• Title/Summary/Keyword: the all-pairs suffix-prefix problem

Search Result 1, Processing Time 0.017 seconds

Experimental Analysis of Recent Works on the Overlap Phase of De Novo Sequence Assembly (De novo 시퀀스 어셈블리의 overlap 단계의 최근 연구 실험 분석)

  • Lim, Jihyuk;Kim, Sun;Park, Kunsoo
    • Journal of KIISE
    • /
    • v.45 no.3
    • /
    • pp.200-210
    • /
    • 2018
  • Given a set of DNA read sequences, de novo sequence assembly reconstructs a target sequence without a reference sequence.
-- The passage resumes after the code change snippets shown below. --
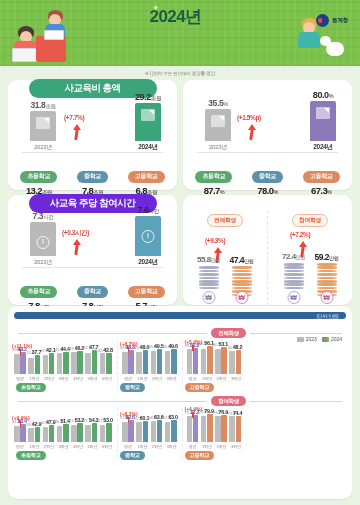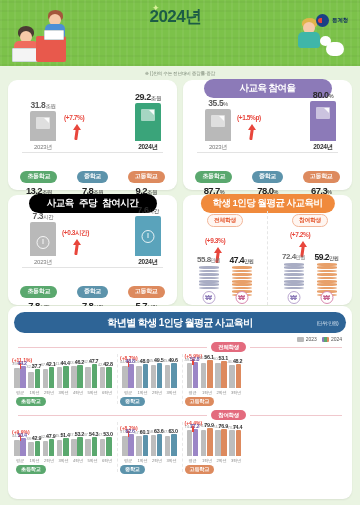--- a/index.html
+++ b/index.html
@@ -328,6 +328,7 @@
     <div class="row">
 
       <div class="card">
+        <div class="card-title t-green">사교육비 총액</div>
         <div class="card-body">
           <div class="cmp">
             <div class="baseline"></div>

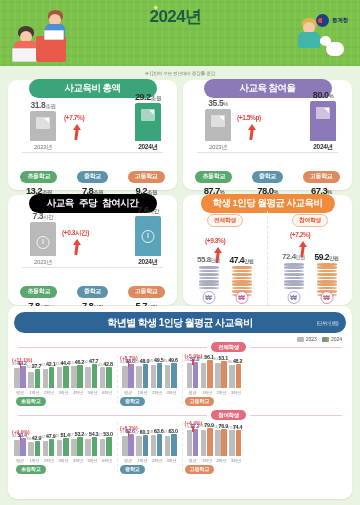--- a/index.html
+++ b/index.html
@@ -370,7 +370,6 @@
       </div>
 
       <div class="card">
-        <div class="card-title t-purple">사교육 참여율</div>
         <div class="card-body">
           <div class="cmp">
             <div class="baseline"></div>

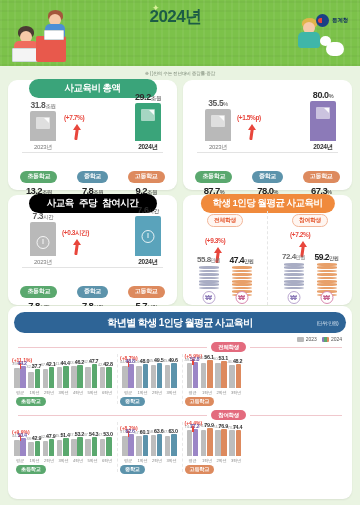--- a/index.html
+++ b/index.html
@@ -362,7 +362,7 @@
             </div>
             <div class="sub">
               <span class="sub-chip c-hi">고등학교</span>
-              <div class="sub-val"><span>9.2</span><span class="unit">조원</span></div>
+              <div class="sub-val"><span>6.8</span><span class="unit">조원</span></div>
               <div class="sub-chg">(+7.9%)</div>
             </div>
           </div>

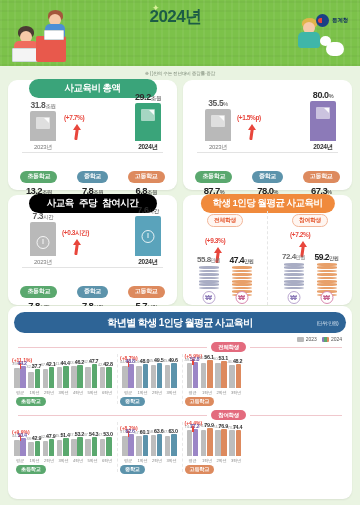--- a/index.html
+++ b/index.html
@@ -83,7 +83,7 @@
   }
   .t-green { background: #3aa47a; }
   .t-purple { background: #8c7ab8; }
-  .t-teal { background: #000000; font-family: Liberation Mono, monospace; }
+  .t-teal { background: #6d28d9; }
   .t-orange { background: #f08a3c; }
 
   .card-body { height: 94px; position: relative; }

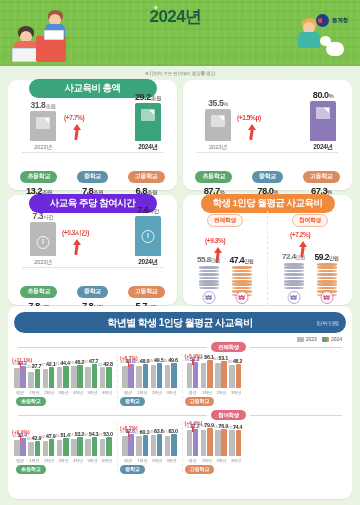--- a/index.html
+++ b/index.html
@@ -456,7 +456,6 @@
       </div>
 
       <div class="card">
-        <div class="card-title t-orange">학생 1인당 월평균 사교육비</div>
         <div class="coins-wrap">
 
           <div class="coin-col">

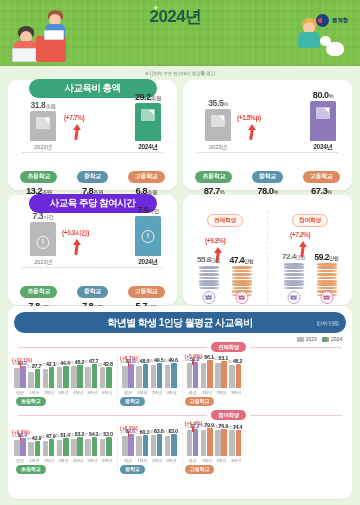--- a/index.html
+++ b/index.html
@@ -535,7 +535,6 @@
 
   <div class="panel">
     <div class="panel-title">
-      <span>학년별 학생 1인당 월평균 사교육비</span>
       <span class="panel-unit">(단위: 만원)</span>
     </div>
 

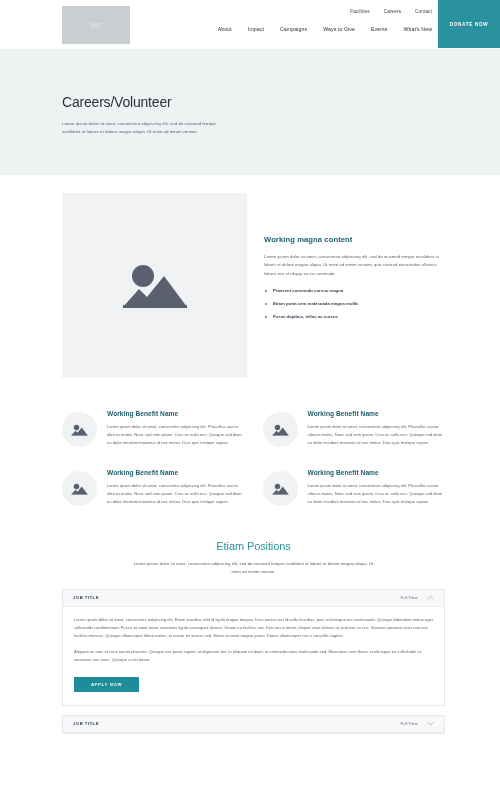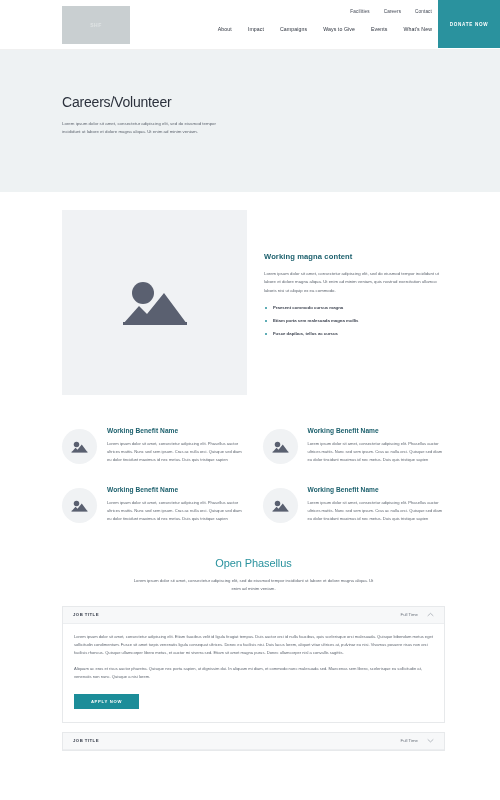--- a/index.html
+++ b/index.html
@@ -70,7 +70,7 @@
   
   .hero {
     background: #eef2f3;
-    height: 142px;
+    height: 125px;
     padding: 44px 62px 0 62px;
   }
   .hero h1 {

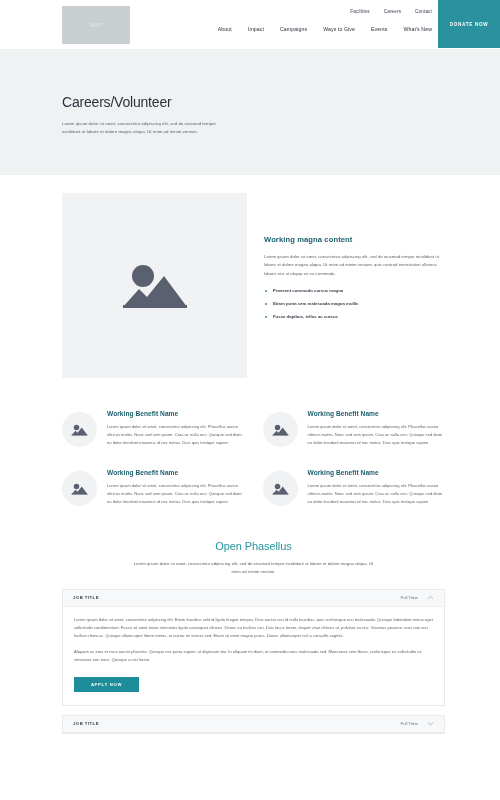--- a/index.html
+++ b/index.html
@@ -335,7 +335,7 @@
 </section>
 
 <section class="positions">
-  <h2>Open Phasellus</h2>
+  <h2>Etiam Positions</h2>
   <p class="positions-sub">Lorem ipsum dolor sit amet, consectetur adipiscing elit, sed do eiusmod tempor incididunt ut labore et dolore magna aliqua. Ut enim ad minim veniam.</p>
 
   <div class="job-card">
For reconstruction, the assembly needs the overlap phase, which computes all overlaps between every pair of reads. Since the overlap phase is the most time-consuming part of the whole assembly, the performance of the assembly depends on that of the overlap phase. There have been extensive studies on the overlap phase in various fields. Among them, three state-of-the-art results for the overlap phase are Readjoiner, SOF, and Lim-Park algorithm. Recently, a rapid development of sequencing technology has made it possible to produce a large read dataset at a low cost, and many platforms for generating a DNA read dataset have been developed. Since the platforms produce datasets with different statistical characteristics, a performance evaluation for the overlap phase should consider datasets with these characteristics. In this paper, we compare and analyze the performances of the three algorithms with various large datasets.